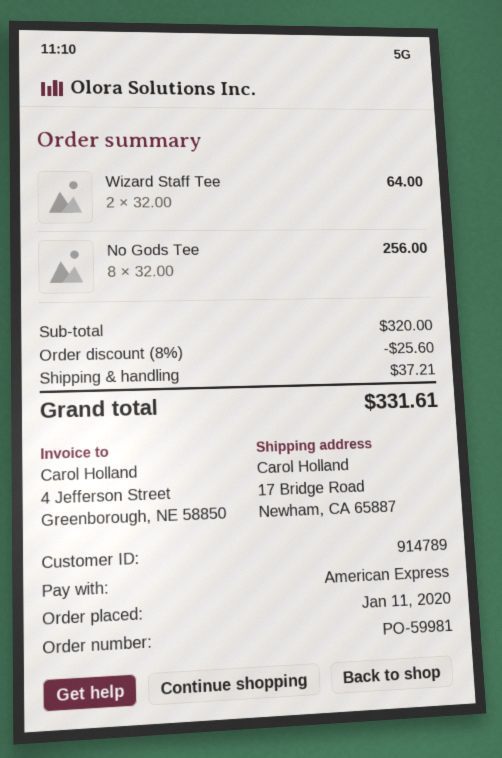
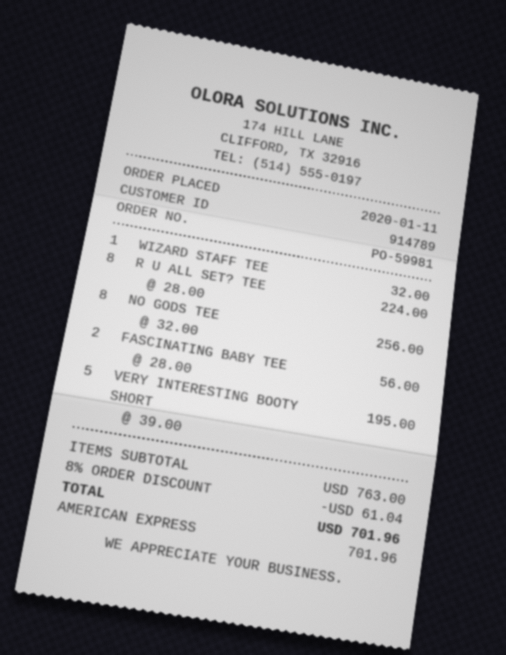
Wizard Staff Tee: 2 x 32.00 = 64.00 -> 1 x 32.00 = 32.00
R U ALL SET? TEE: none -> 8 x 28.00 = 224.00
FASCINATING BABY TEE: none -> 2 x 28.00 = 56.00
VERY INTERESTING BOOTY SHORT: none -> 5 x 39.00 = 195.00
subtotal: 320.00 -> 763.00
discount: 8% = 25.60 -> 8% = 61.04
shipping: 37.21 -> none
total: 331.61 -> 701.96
* * *
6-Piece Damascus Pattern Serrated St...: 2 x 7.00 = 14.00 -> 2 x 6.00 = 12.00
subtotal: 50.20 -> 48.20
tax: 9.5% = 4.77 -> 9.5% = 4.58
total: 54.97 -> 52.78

> WHAT TO WORK ON
Using the entries above, output exactly the lines between the line holding "Wizard Staff Tee: 2" and the line holding "total: 331.61 -> 701.96", end lines included, and nothing more.

> ANSWER FOR THE TASK
Wizard Staff Tee: 2 x 32.00 = 64.00 -> 1 x 32.00 = 32.00
R U ALL SET? TEE: none -> 8 x 28.00 = 224.00
FASCINATING BABY TEE: none -> 2 x 28.00 = 56.00
VERY INTERESTING BOOTY SHORT: none -> 5 x 39.00 = 195.00
subtotal: 320.00 -> 763.00
discount: 8% = 25.60 -> 8% = 61.04
shipping: 37.21 -> none
total: 331.61 -> 701.96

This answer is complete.